IT problems are still affecting the Federal Aviation Administration’s flight-plan system-even after its multimillion-dollar system upgrade went online earlier in 2009.
A software configuration problem on a card in one of the routers within the FAA’s telecommunications infrastructure system in Salt Lake City shut down the flight-plan and traffic-flow system Nov. 19 for about 4 hours all over the United States starting at about 5:15 a.m. EST, the FAA said Nov. 19.
The routing problem also shut down a second node in Hampton, Ga.
Delays at Chicago’s O’Hare International Airport averaged 20 minutes, and about 30 minutes at Midway Airport across the city, the Chicago Aviation Department said in a news release. Numerous airports were affected, including airports in Atlanta, New York, Boston and Newark, N.J.
Air traffic control radar and communication with aircraft were not affected during that time and critical safety systems remained up and running, the FAA said, and there was no indication that the outage occurred as a result of a cyber-attack.
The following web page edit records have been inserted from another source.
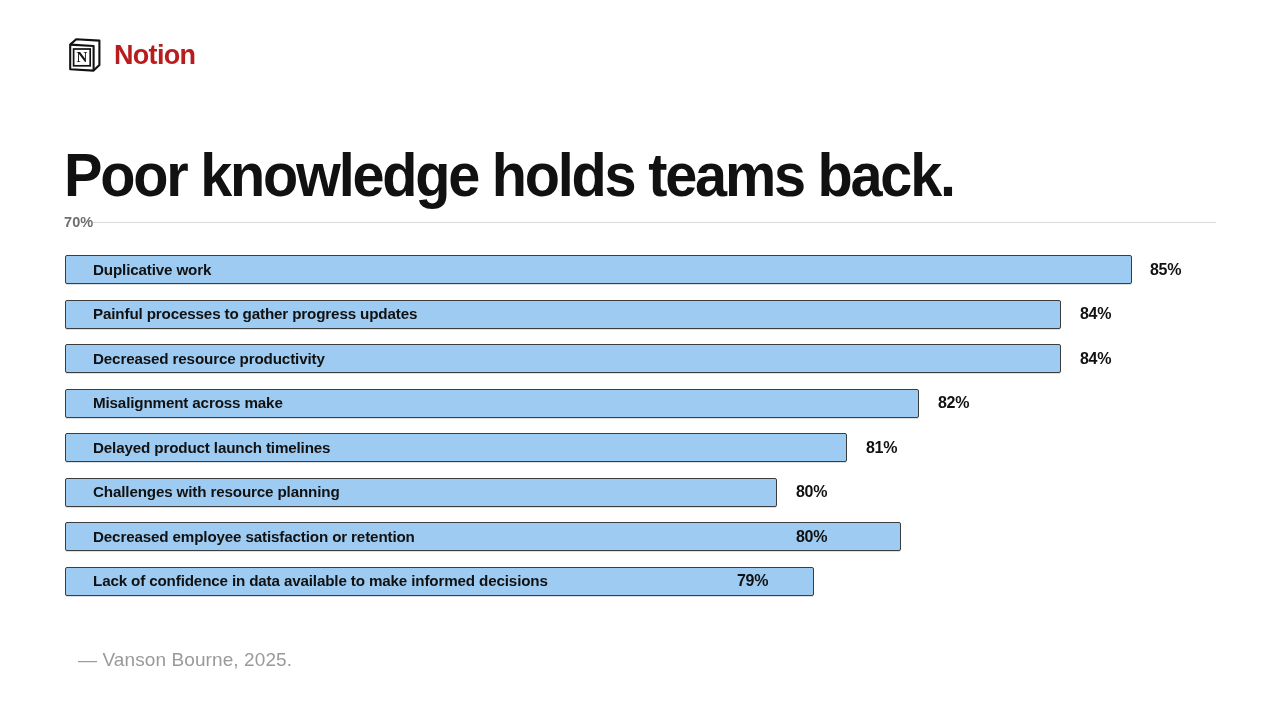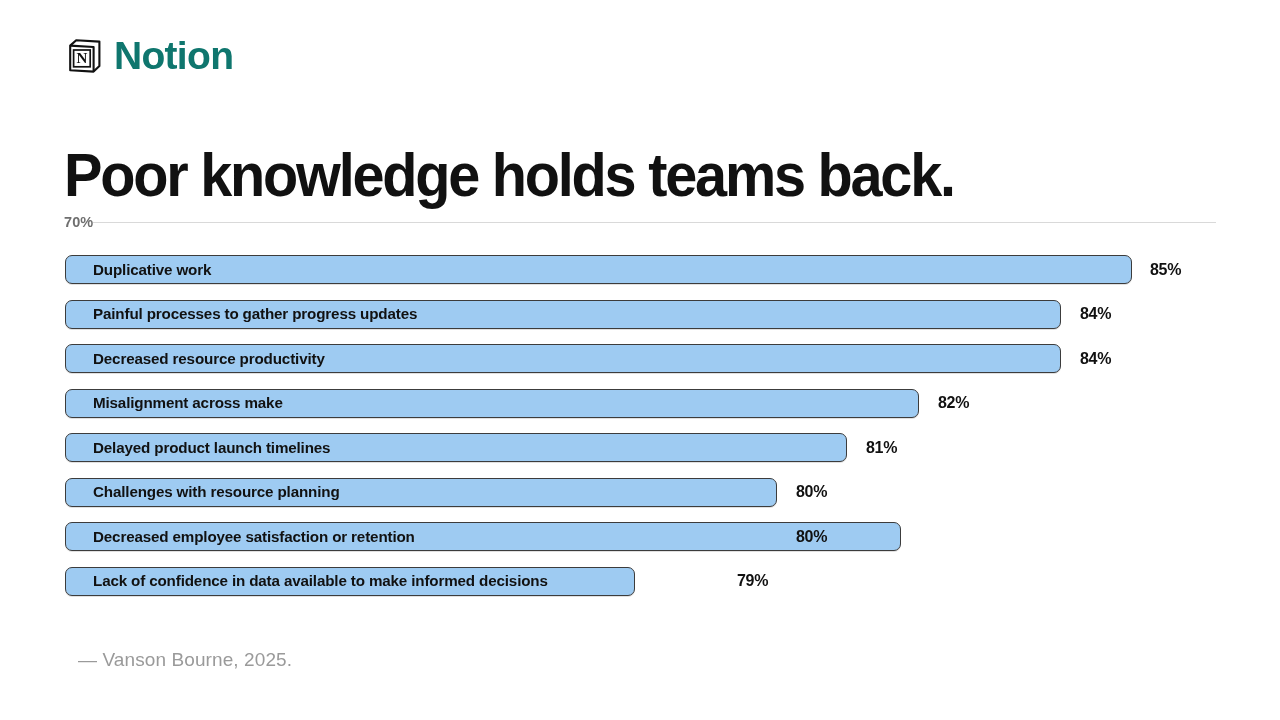--- a/index.html
+++ b/index.html
@@ -31,24 +31,24 @@
     align-items: center;
     gap: 10px;
   }
   .brand-mark {
     width: 38px;
     height: 38px;
     display: block;
   }
   .brand-name {
     font-family: "Liberation Sans", sans-serif;
-    font-size: 39px;
+    font-size: 27px;
     font-weight: 700;
     letter-spacing: -0.7px;
-    color: #0f766e;
+    color: #b91c1c;
     line-height: 1;
   }
 
   
   .headline {
     position: absolute;
     left: 64px;
     top: 100px;
     font-family: "Liberation Sans Narrow", "Liberation Sans", sans-serif;
     font-size: 62px;
@@ -111,21 +111,21 @@
     height: 29px;
     display: flex;
     align-items: center;
   }
   .bar {
     position: relative;
     height: 29px;
     box-sizing: border-box;
     background: #9ecbf2;
     border: 1.6px solid #3c3c3c;
-    border-radius: 7px;
+    border-radius: 2px;
     display: flex;
     align-items: center;
     box-shadow: 0 1px 0 rgba(0,0,0,0.12);
   }
   .bar-label {
     padding-left: 27px;
     font-family: "Liberation Sans Narrow", "Liberation Sans", sans-serif;
     font-size: 15.2px;
     font-weight: 700;
     color: #111111;
@@ -245,21 +245,21 @@
         <div class="bar-track">
           <div class="bar" style="width:836px">
             <span class="bar-label">Decreased employee satisfaction or retention</span>
           </div>
           <span class="bar-value" style="left:731px">80%</span>
         </div>
       </div>
 
       <div class="bar-row">
         <div class="bar-track">
-          <div class="bar" style="width:570px">
+          <div class="bar" style="width:749px">
             <span class="bar-label">Lack of confidence in data available to make informed decisions</span>
           </div>
           <span class="bar-value" style="left:672px">79%</span>
         </div>
       </div>
 
     </div>
   </div>
 
   <div class="footnote">— Vanson Bourne, 2025.</div>

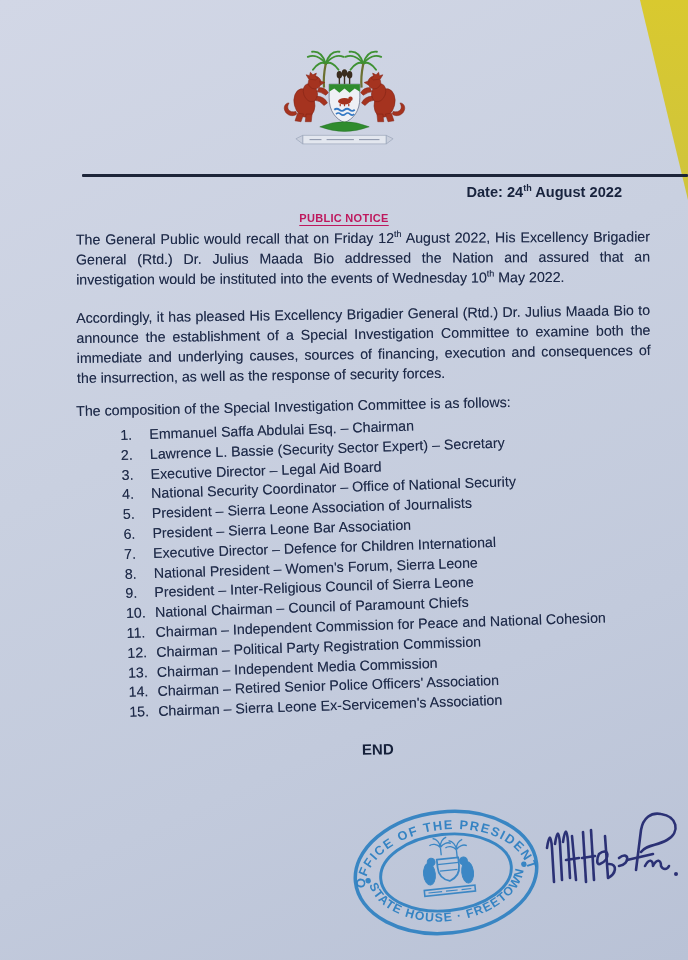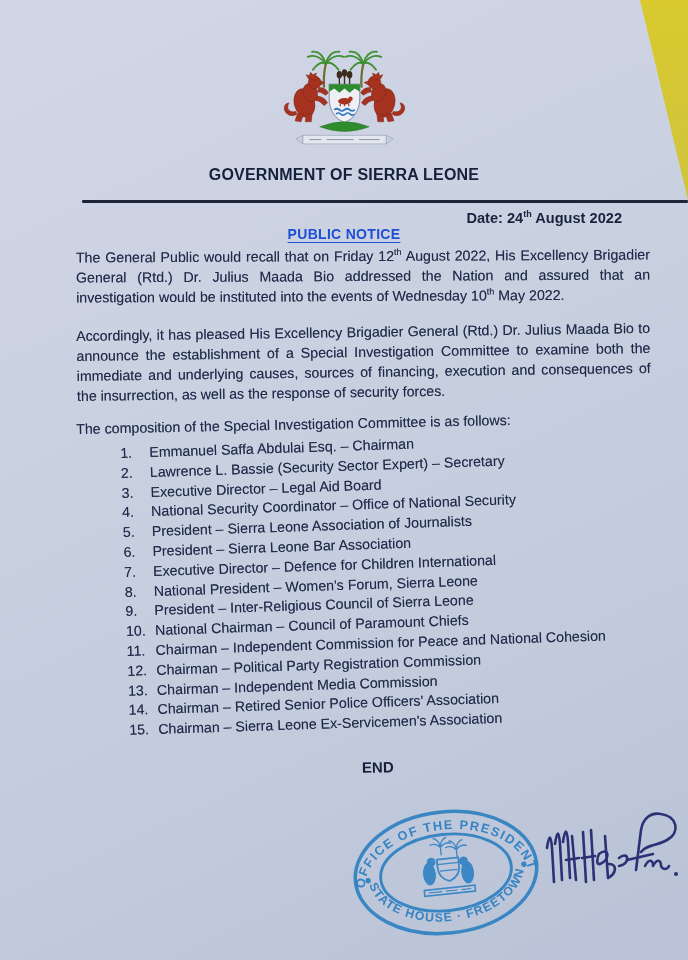--- a/index.html
+++ b/index.html
@@ -17,22 +17,22 @@
     background:linear-gradient(#d9c92f,#cfc43c);
     clip-path:polygon(0 0,100% 0,100% 100%);
   }
   .content{position:absolute;left:0;top:0;width:688px;color:#1e2a48;}
   .crest{display:block;margin:50px auto 2px auto;}
   .hline{ text-align:center;font-weight:bold;color:#15203a;
     font-size:16px;line-height:24px;letter-spacing:.2px;}
   .rule{height:3px;background:#1d2539;margin:13px 0 0 82px;border-radius:1px;}
   .date-line{text-align:right;padding-right:66px;font-weight:bold;font-size:14.6px;
     margin-top:7px;color:#18233d;}
-  .notice-title{text-align:center;font-weight:bold;font-size:14px;
-    letter-spacing:.3px;color:#1d4ed8;}
+  .notice-title{text-align:center;font-weight:bold;font-size:11px;margin-top:12px;
+    letter-spacing:.3px;color:#be185d;}
   .notice-title span{text-decoration:underline;text-underline-offset:3px;}
   .para{width:574px;margin:4px 38px 0 76px;text-align:justify;
     font-size:14.2px;line-height:20px;text-shadow:0 0 .5px rgba(30,42,72,.55);}
   .p1{transform:rotate(-.3deg);}
   .p2{margin-top:20px;transform:rotate(-.8deg);transform-origin:left top;}
   .intro{margin-top:13px;transform:rotate(-1.2deg);transform-origin:left top;
     font-size:14.2px;line-height:20px;margin-left:76px;
     text-shadow:0 0 .5px rgba(30,42,72,.55);}
   .committee{margin:5px 0 0 120px;transform:rotate(-1.85deg);transform-origin:left top;
     font-size:14.2px;line-height:19.8px;text-shadow:0 0 .5px rgba(30,42,72,.55);}
@@ -112,21 +112,20 @@
       <path d="M36,100 l-8,4 8,6 Z" fill="#c9cfdd" stroke="#9aa3b8" stroke-width="0.8"></path>
       <path d="M134,100 l8,4 -8,6 Z" fill="#c9cfdd" stroke="#9aa3b8" stroke-width="0.8"></path>
       <g stroke="#8a93a8" stroke-width="1.2">
         <line x1="44" y1="105" x2="58" y2="105"></line>
           <line x1="64" y1="105" x2="96" y2="105"></line>
           <line x1="102" y1="105" x2="126" y2="105"></line>
       </g>
     </g>
   </svg>
 
-  <div class="hline">GOVERNMENT OF SIERRA LEONE</div>
 
   <div class="rule"></div>
 
   <div class="date-line"><span>Date: 24</span><sup>th</sup><span> August 2022</span></div>
 
   <div class="notice-title"><span>PUBLIC NOTICE</span></div>
 
   <p class="para p1"><span>The General Public would recall that on Friday 12</span><sup>th</sup><span> August 2022, His Excellency Brigadier General (Rtd.) Dr. Julius Maada Bio addressed the Nation and assured that an investigation would be instituted into the events of Wednesday 10</span><sup>th</sup><span> May 2022.</span></p>
 
   <p class="para p2">Accordingly, it has pleased His Excellency Brigadier General (Rtd.) Dr. Julius Maada Bio to announce the establishment of a Special Investigation Committee to examine both the immediate and underlying causes, sources of financing, execution and consequences of the insurrection, as well as the response of security forces.</p>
When the router defaulted, it wouldn’t allow the system to switch to a backup card, an FAA spokesperson said. The glitch forced hundreds of commercial pilots flying that day into the default mode of entering their plans manually via e-mail or by faxing them into the system, causing widespread flight cancellations and delays.
Most flight plans are routine and pre-entered as a template in the system. Pilots normally make only few changes in their altitude, speed and directional plans, depending on weather conditions and the weight of the aircraft. When the templates are not available, pilots are forced to reconstruct the entire flight plan, which is a tedious and time-consuming exercise.
This was the second time in 15 months that a problem with the flight-plan system caused major delays. The FAA, which used a mainframe system to run the flight-plan system from 1988 to 2008, switched to a new server-based system earlier in 2009 in an attempt to put an end to a flurry of problems it had been experiencing in the last five years.
The main new system for NADIN (National Airspace Data Interchange Network) is built on Stratus Technologies servers and handles all the legacy mainframe functions as well as new applications. Other parts of the system are built on open-systems server and storage infrastructure supplied by Sun Microsystems and an IP network provided by Cisco Systems.
The Nov. 19 problem, however, was not with the new data server-and-storage system but with the Federal Telecommunications Infrastructure (FTI) telecom network, which is maintained by Florida-based Harris Corp. under a $2.4 billion federal contract and supplies the pipelines for the new data center system.
The new data center system is built on heavy-duty Stratus FTserver 6400s, which run on Intel Xeon quad-core processors. The system was designed by Lockheed Martin engineers, replacing two 21-year-old Philips DS714 mainframes-located in Atlanta and Salt Lake City-that first went live in 1988 and have been cranking away ever since.
NADIN’s original mainframe-based system, an integral part of the overall NAS (National Airspace System) traffic system that processes an average of 1.5 million messages per day, served the agency well for two decades but was obsolete and was beginning to break down due to technical issues.
A team of FAA technical and safety experts is already investigating the outage, an FAA spokesperson said. FAA Administrator Randy Babbitt is meeting with representatives from Harris, a contractor that upgraded the FAA telecom network and maintains that part of the overall system, to discuss system corrections to prevent similar outages in the future.
Harris is a government contractor that makes physical communications devices, such as telephone circuits, broadcast equipment, antennae, routers and radio components. Harris’s $2.4 billion project for the FAA involved upgrading circuits that carry telephone calls and e-mail as well as information such as radar and weather data.